*** Block opens ***

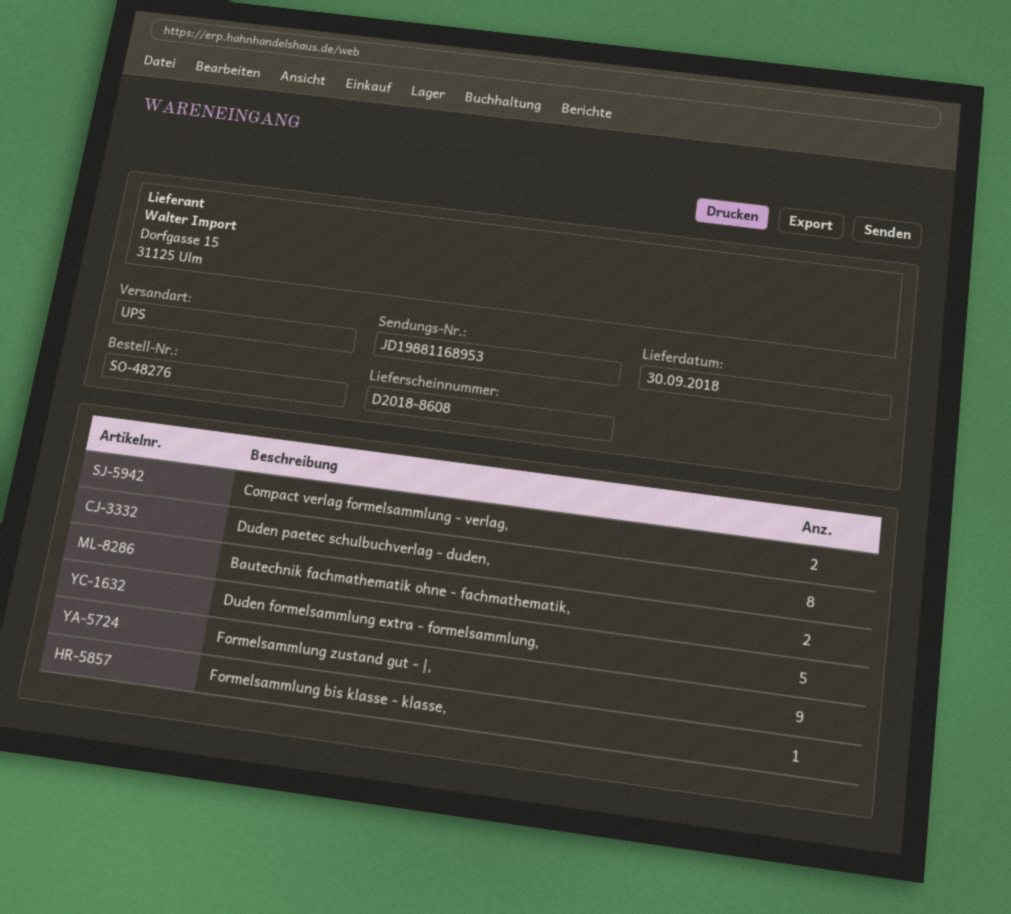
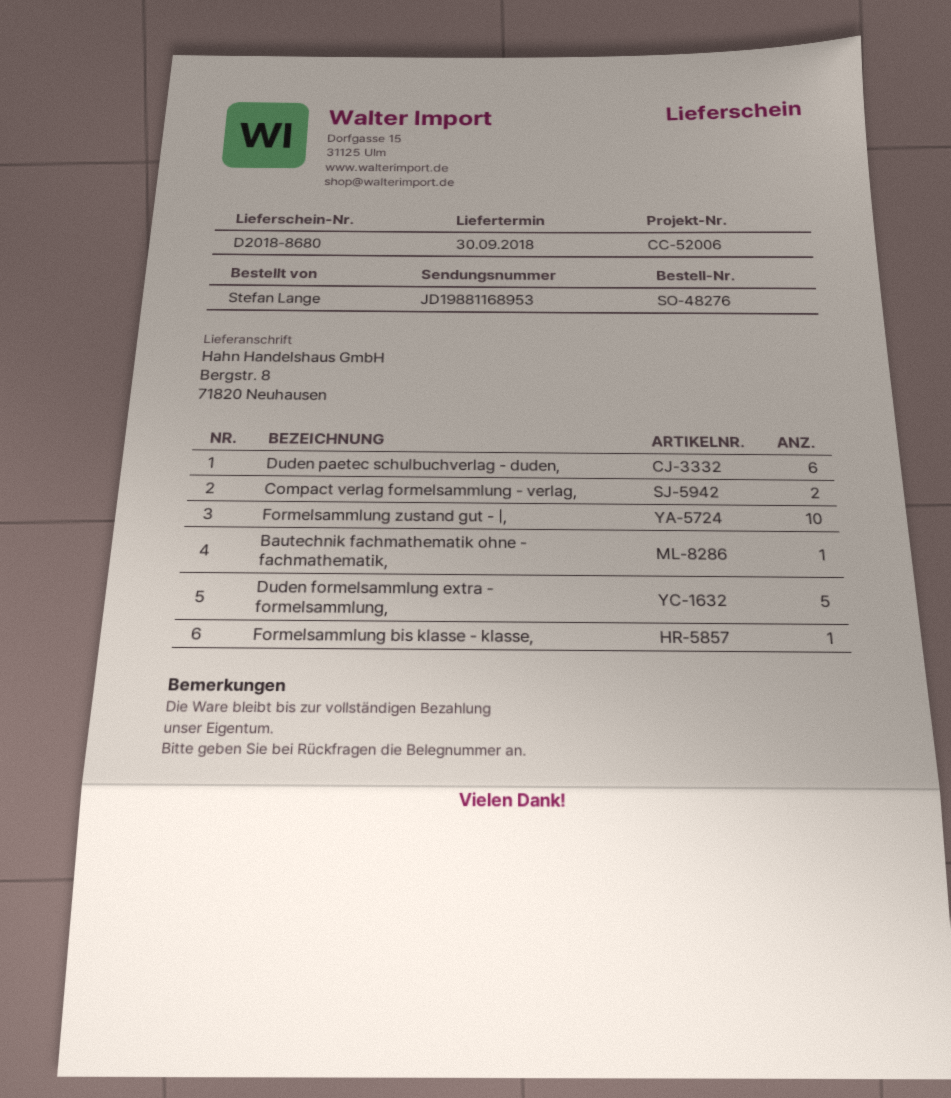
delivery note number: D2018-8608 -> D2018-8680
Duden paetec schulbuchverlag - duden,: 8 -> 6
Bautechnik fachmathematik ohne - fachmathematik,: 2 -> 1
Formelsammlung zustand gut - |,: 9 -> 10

*** Block closes ***
*** Block opens ***

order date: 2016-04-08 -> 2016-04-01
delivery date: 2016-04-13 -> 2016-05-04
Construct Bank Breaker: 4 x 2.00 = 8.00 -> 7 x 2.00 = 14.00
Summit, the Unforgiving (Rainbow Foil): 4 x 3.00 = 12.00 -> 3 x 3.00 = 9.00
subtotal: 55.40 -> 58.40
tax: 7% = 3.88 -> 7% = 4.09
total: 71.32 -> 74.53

*** Block closes ***
*** Block opens ***

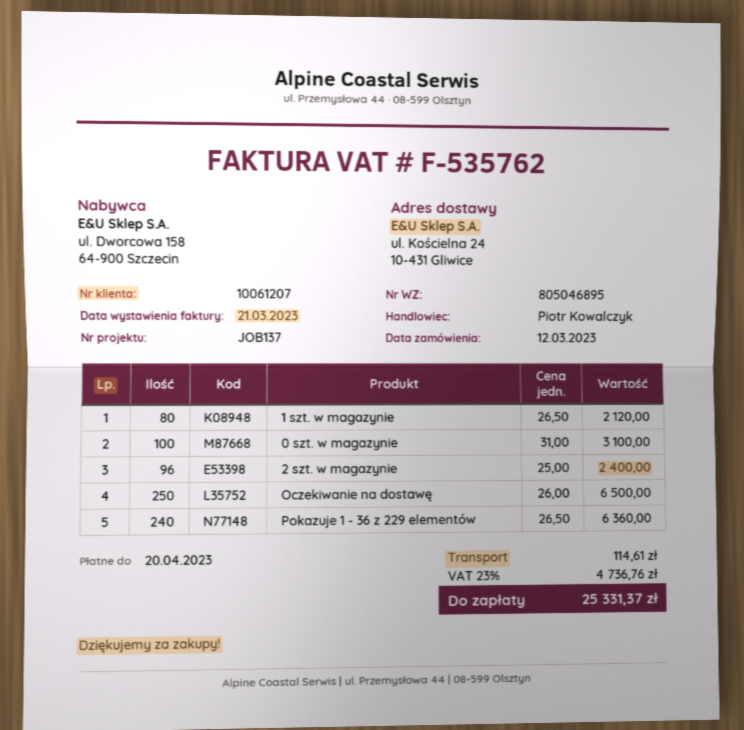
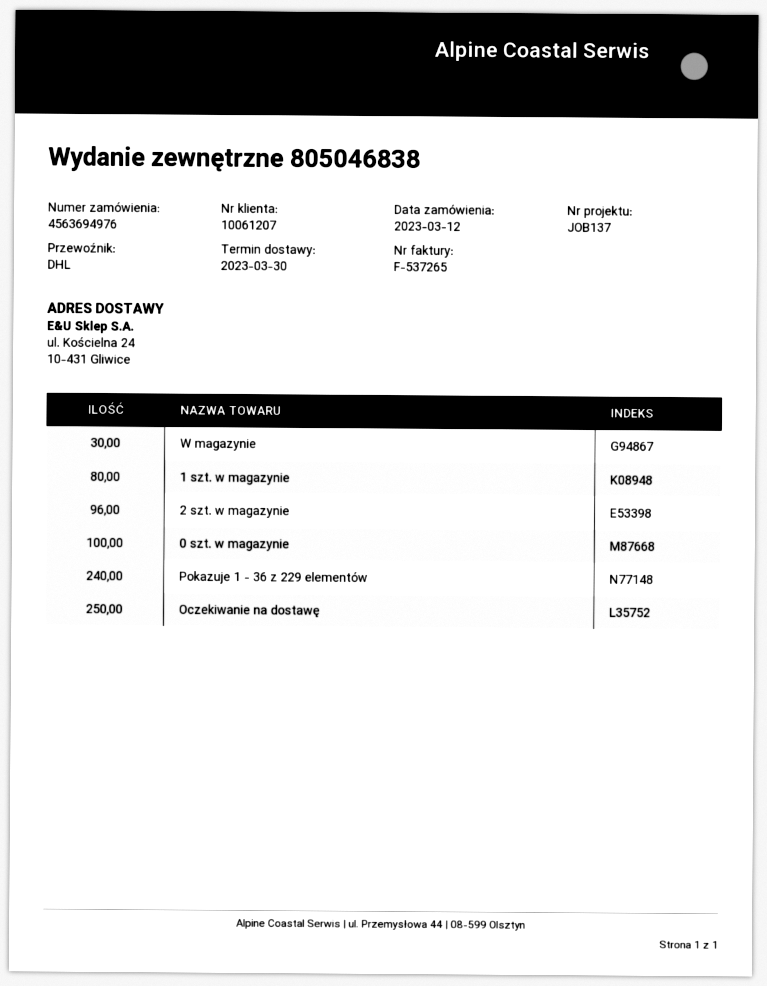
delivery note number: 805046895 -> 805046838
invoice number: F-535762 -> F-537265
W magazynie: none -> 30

*** Block closes ***

→ **Task prompt**
Among the entries above, the lines between the ones containing "delivery note number: D2018-8608" and "Formelsammlung zustand gut - |,: 9 -> 10", inclusive, are to be transcribed exactly. No other line is to be given.

→ **Answer to this task**
delivery note number: D2018-8608 -> D2018-8680
Duden paetec schulbuchverlag - duden,: 8 -> 6
Bautechnik fachmathematik ohne - fachmathematik,: 2 -> 1
Formelsammlung zustand gut - |,: 9 -> 10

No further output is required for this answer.